REQUIREMENT: Each line in the listing below that contains "node" should be returned.

INPUT:
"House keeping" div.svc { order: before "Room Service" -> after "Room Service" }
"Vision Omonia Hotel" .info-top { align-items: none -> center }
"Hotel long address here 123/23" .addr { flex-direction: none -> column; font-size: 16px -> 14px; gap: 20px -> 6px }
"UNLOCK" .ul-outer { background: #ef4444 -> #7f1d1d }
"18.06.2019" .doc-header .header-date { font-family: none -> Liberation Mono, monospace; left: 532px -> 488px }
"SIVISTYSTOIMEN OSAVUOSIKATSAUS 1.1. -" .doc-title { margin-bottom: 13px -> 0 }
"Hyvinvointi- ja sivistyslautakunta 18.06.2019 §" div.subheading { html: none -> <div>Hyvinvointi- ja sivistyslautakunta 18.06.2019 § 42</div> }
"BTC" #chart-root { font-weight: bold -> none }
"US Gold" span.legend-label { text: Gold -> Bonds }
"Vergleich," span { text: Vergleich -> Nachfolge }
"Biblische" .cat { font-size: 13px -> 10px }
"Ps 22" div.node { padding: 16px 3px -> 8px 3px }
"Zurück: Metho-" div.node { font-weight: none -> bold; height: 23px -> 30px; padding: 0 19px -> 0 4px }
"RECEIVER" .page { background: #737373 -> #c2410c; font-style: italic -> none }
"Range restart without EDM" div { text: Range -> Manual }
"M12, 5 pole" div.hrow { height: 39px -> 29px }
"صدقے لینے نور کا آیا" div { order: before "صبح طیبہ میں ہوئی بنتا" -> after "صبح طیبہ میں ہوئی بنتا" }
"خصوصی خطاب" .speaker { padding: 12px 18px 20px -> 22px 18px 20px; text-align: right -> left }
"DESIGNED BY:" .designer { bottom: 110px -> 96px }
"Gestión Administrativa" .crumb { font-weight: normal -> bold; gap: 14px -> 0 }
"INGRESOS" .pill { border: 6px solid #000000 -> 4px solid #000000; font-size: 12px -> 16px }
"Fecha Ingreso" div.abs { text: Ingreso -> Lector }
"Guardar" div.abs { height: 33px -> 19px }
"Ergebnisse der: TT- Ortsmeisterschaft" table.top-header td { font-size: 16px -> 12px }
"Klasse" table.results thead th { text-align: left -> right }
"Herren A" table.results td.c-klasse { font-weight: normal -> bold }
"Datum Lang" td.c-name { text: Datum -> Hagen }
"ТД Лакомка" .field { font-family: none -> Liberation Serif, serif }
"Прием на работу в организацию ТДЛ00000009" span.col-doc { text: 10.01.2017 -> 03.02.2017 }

EXERCISE RESPONSE:
"Ps 22" div.node { padding: 16px 3px -> 8px 3px }
"Zurück: Metho-" div.node { font-weight: none -> bold; height: 23px -> 30px; padding: 0 19px -> 0 4px }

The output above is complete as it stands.